### Version difference data

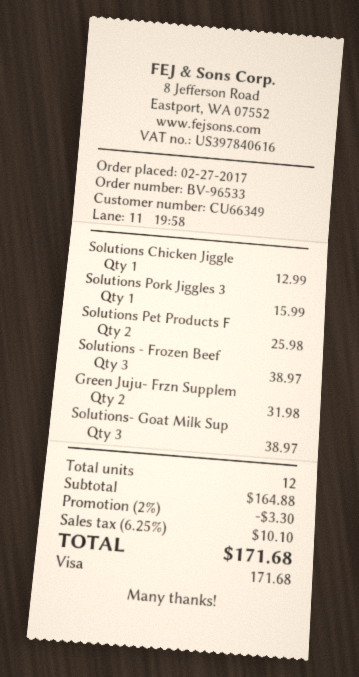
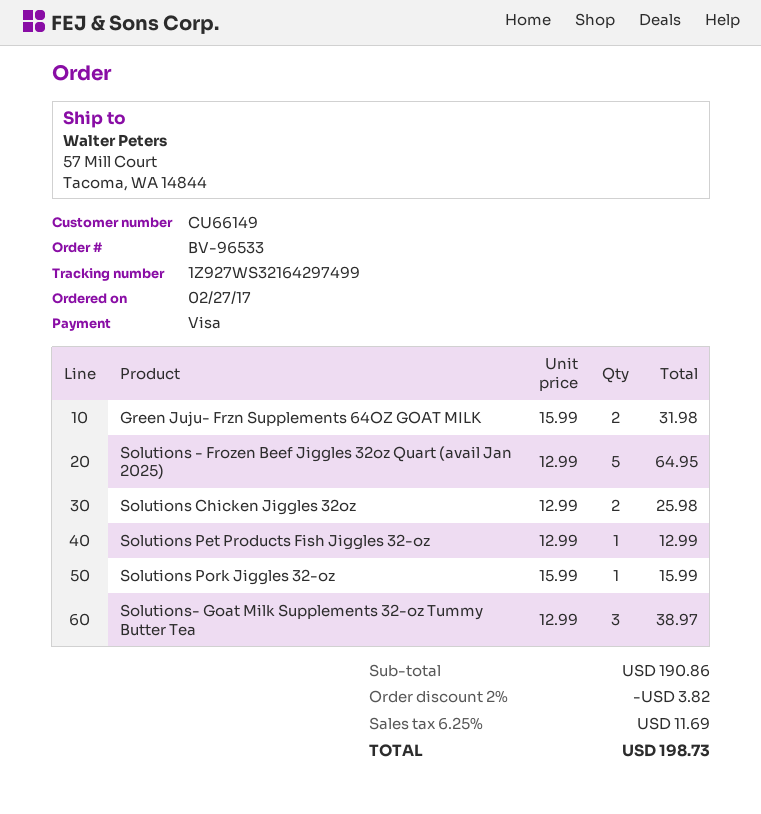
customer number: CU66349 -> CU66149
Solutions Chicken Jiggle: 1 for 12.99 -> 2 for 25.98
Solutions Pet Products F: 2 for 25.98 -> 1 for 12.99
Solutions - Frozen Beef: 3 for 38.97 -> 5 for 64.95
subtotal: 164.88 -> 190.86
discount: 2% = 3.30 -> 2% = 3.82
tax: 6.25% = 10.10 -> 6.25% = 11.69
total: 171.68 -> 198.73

### Exercise description
Copy every entry exactly, leaving out the pictures.

### Solution
customer number: CU66349 -> CU66149
Solutions Chicken Jiggle: 1 for 12.99 -> 2 for 25.98
Solutions Pet Products F: 2 for 25.98 -> 1 for 12.99
Solutions - Frozen Beef: 3 for 38.97 -> 5 for 64.95
subtotal: 164.88 -> 190.86
discount: 2% = 3.30 -> 2% = 3.82
tax: 6.25% = 10.10 -> 6.25% = 11.69
total: 171.68 -> 198.73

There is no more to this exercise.